[Zope3-dev] race condition in Python2.3 asyncore
Steve Alexander
steve@cat-box.net
Wed, 23 Oct 2002 15:46:53 +0000
I've been having fun dubugging a problem with Zope3 unit tests running
on Python2.3 from CVS on intel Linux 2.4 kernel.
In this email, I explain the problem, suggest a change to the unit tests
to prevent the problem holding up running the tests, and describe a fix
to asyncore to fix the underlying problem.
The problem is with the FTPServer tests. Generally, the tests will pass
and usually an error in a non-main thread will be printed to the console.
Traceback (most recent call last):
File "/usr/local/lib/python2.3/threading.py", line 410, in __bootstrap
self.run()
File "/usr/local/lib/python2.3/threading.py", line 398, in run
apply(self.__target, self.__args, self.__kwargs)
File "testFTPServer.py", line 121, in loop
poll(0.1, socket_map)
File "/usr/local/lib/python2.3/asyncore.py", line 108, in poll
r, w, e = select.select(r, w, e, timeout)

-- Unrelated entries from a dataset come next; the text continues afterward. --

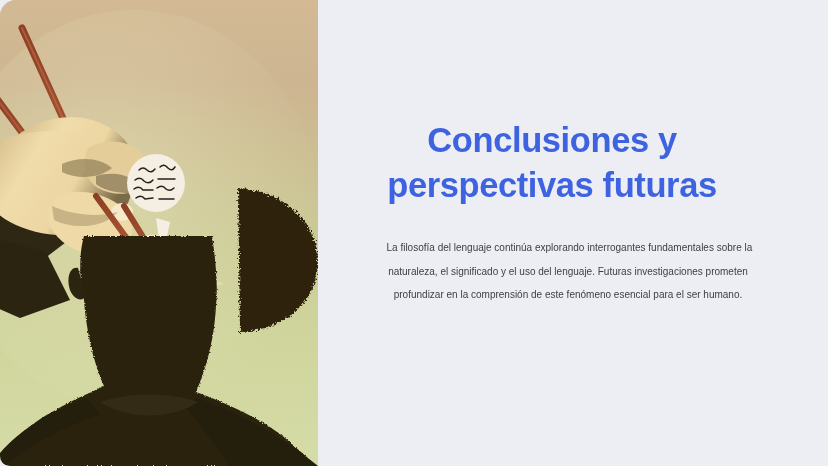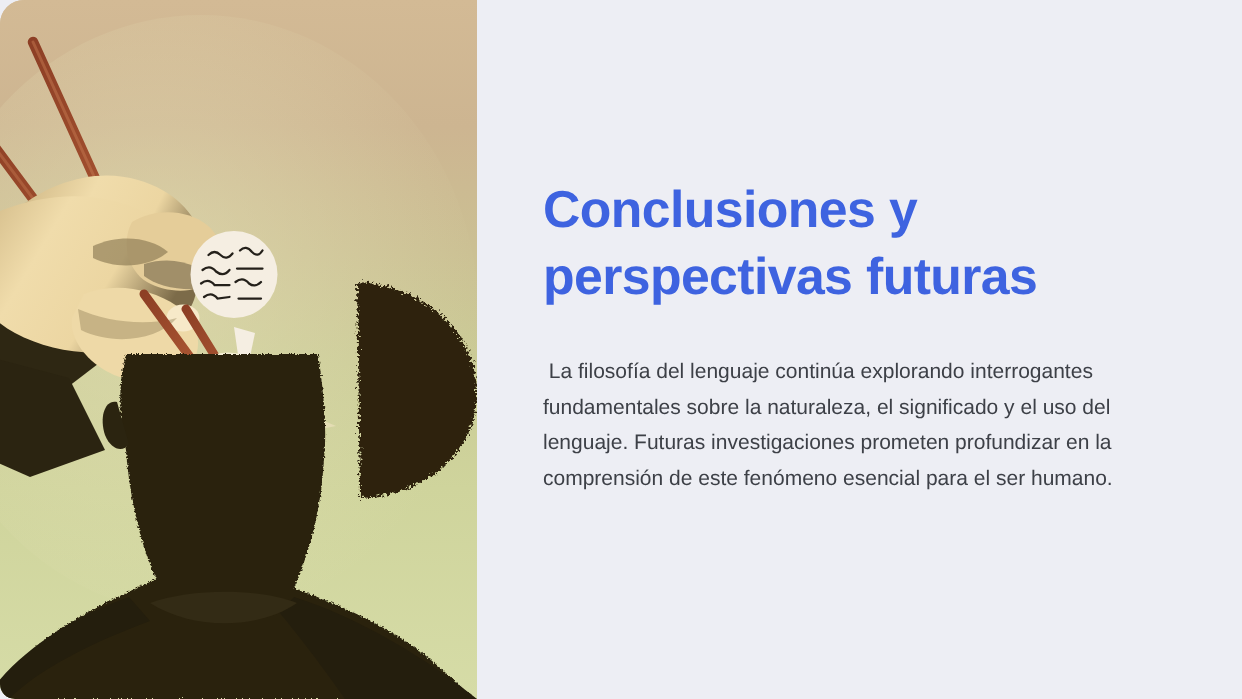--- a/index.html
+++ b/index.html
@@ -56,6 +56,7 @@
     top: 0;
     width: 420px;
     height: 466px;
+    text-align: center;
   }
   #slide-title {
     position: absolute;

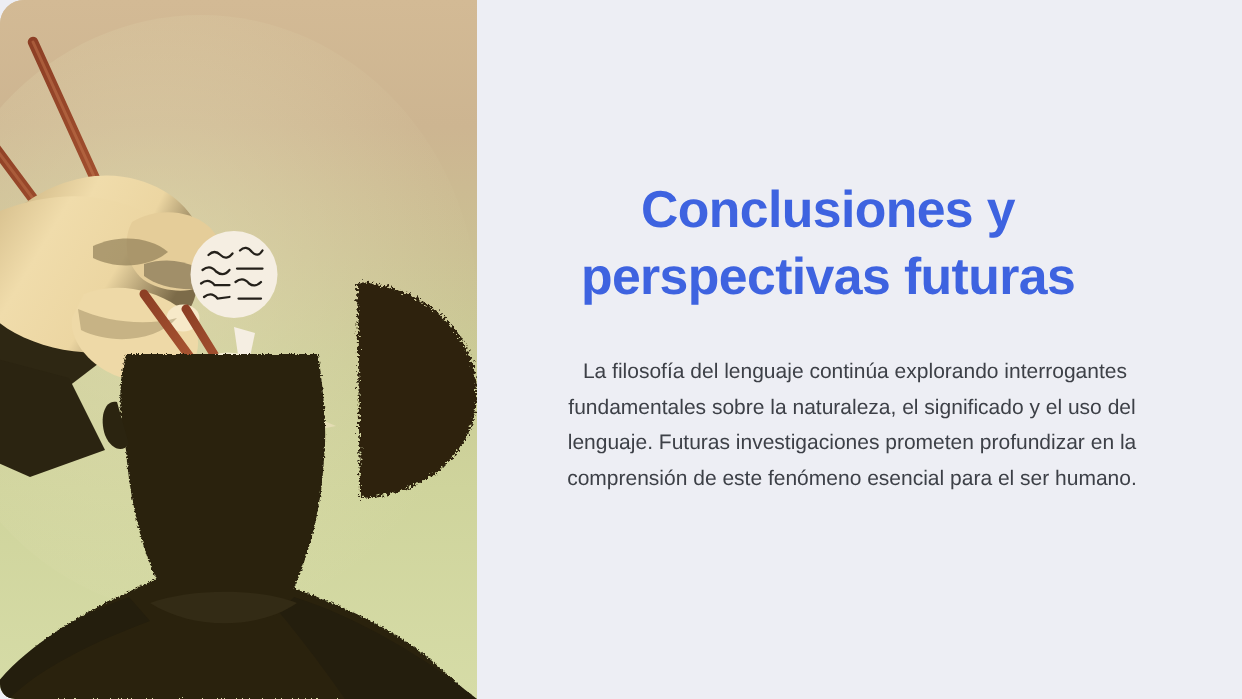--- a/index.html
+++ b/index.html
@@ -76,7 +76,7 @@
     top: 236px;
     width: 412px;
     margin: 0;
-    font-size: 14px;
+    font-size: 10px;
     line-height: 23.6px;
     color: #3d4047;
     white-space: pre-wrap;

error: (9, 'Bad file descriptor')
(the line numbers are out a bit, as I've inserted a bunch of debugging
probes)
Sometimes, the test will not complete, and will hang after printing this
error to the console.
After much debugging, I've found a fix, to make sure the test does not
hang, and also the cause of the problem.
The fix to ensure the test does not hang is to alter the loop() method
from testFTPServer from this:
def loop(self):
while self.run_loop:
self.counter = self.counter + 1
# print " 'loop', self.counter
poll(0.1, socket_map)
to this:
def loop(self):
import select
from errno import EBADF
while self.run_loop:
self.counter = self.counter + 1
# print " 'loop', self.counter
try:
poll(0.1, socket_map)
except select.error, data:
if data[0] == EBADF:
print "exception:", data
else:
raise
The cause of the problem seems to be a race condition around the
socket_map global of asyncore.
If a socket is closed during the time between the socket_map being
processed into arguments for select, and the select.select call, the
call will raise a 'Bad file descriptor' error.
This error is only occuring in the testFTPServer test testPASS, and is
related to this code in the FTPServerChannel class:
def cmd_pass(self, args):
'See Zope.Server.FTP.IFTPCommandHandler.IFTPCommandHandler'
self.authenticated = 0
password = args
credentials = UsernamePassword(self.username, password)
try:
self.server.fs_access.authenticate(credentials)
except Unauthorized:
self.reply('LOGIN_MISMATCH')
self.close_when_done()
else:
self.credentials = credentials
self.authenticated = 1
self.reply('LOGIN_SUCCESS')
The problem occurs when there is an Unauthorized error, and
close_when_done() closes the socket.
I suggest that asyncore get patched to catch EBADF errors, and at that
point see if the file descriptors in the current version of socket_map
are the same as they were at the start of the method. If they are the
same, re-raise, otherwise, ignore.
--
Steve Alexander